[TASK ITEM]:
Write out every line of the material as it stands, apart from the pictures.
============================================================
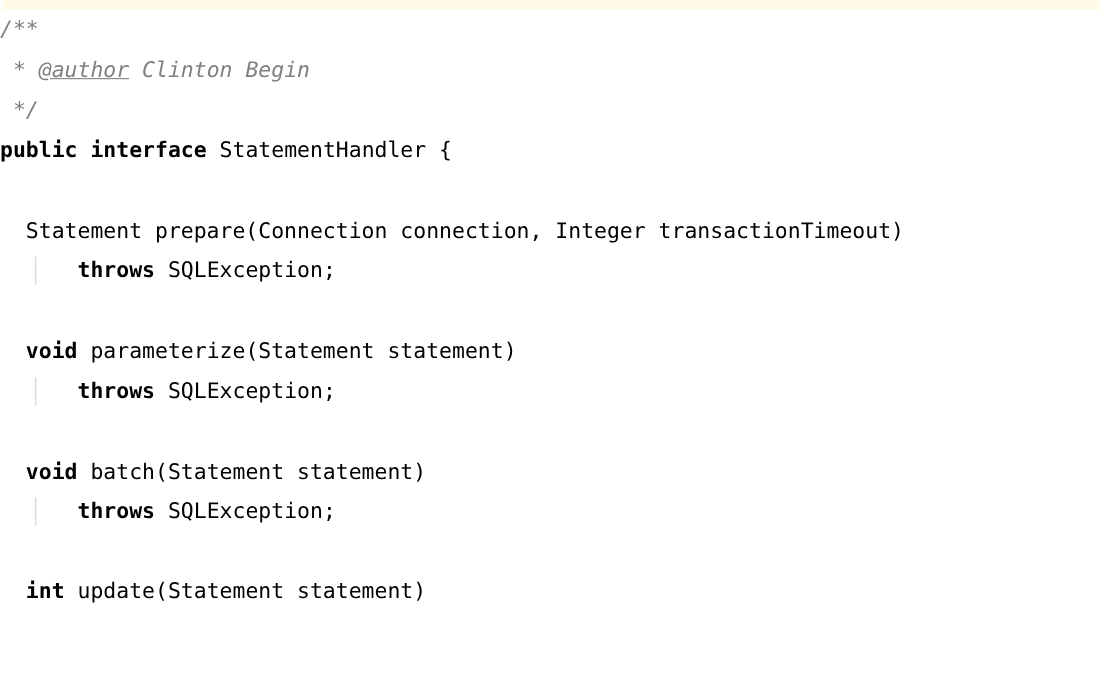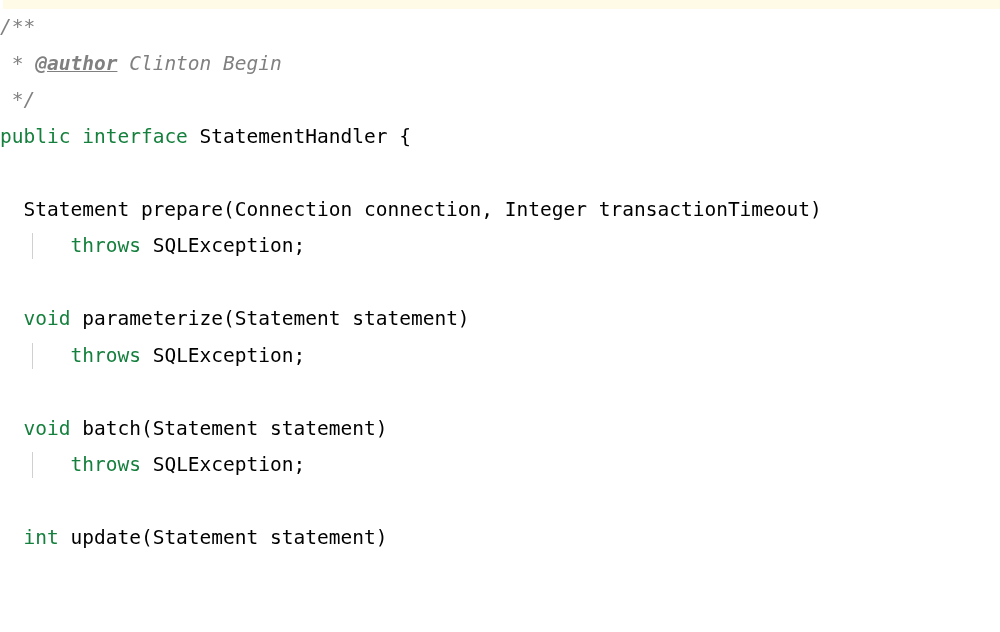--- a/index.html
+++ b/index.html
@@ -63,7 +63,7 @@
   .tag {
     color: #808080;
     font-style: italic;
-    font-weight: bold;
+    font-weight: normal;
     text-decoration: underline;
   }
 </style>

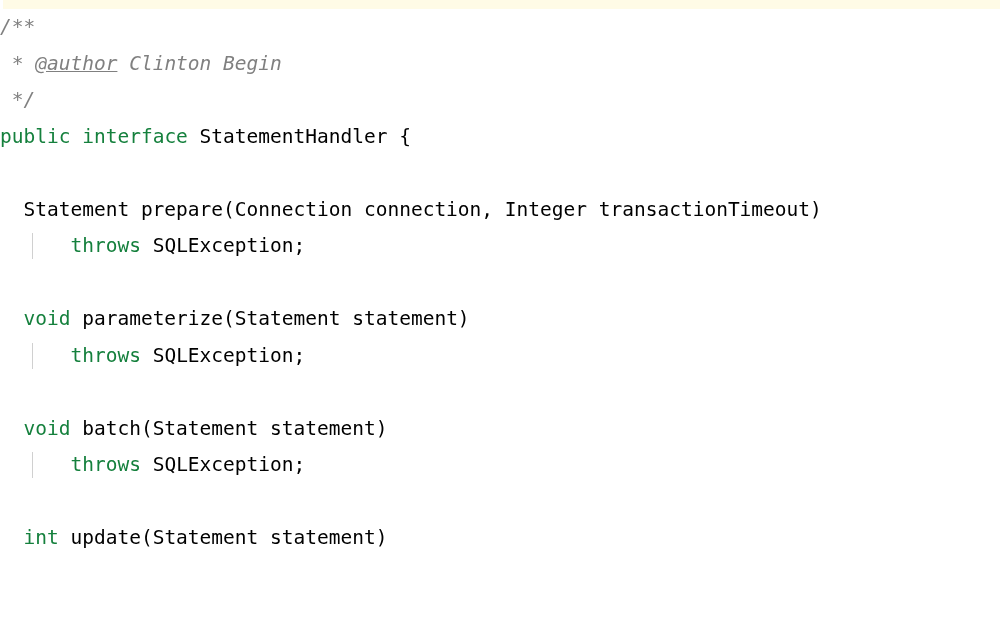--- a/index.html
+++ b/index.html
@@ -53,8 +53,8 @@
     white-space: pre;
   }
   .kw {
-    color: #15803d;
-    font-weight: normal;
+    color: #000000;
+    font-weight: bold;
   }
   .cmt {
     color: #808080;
============================================================
[TASK RESPONSE]:
--- a/index.html
+++ b/index.html
@@ -63,7 +63,7 @@
   .tag {
     color: #808080;
     font-style: italic;
-    font-weight: bold;
+    font-weight: normal;
     text-decoration: underline;
   }
 </style>

--- a/index.html
+++ b/index.html
@@ -53,8 +53,8 @@
     white-space: pre;
   }
   .kw {
-    color: #15803d;
-    font-weight: normal;
+    color: #000000;
+    font-weight: bold;
   }
   .cmt {
     color: #808080;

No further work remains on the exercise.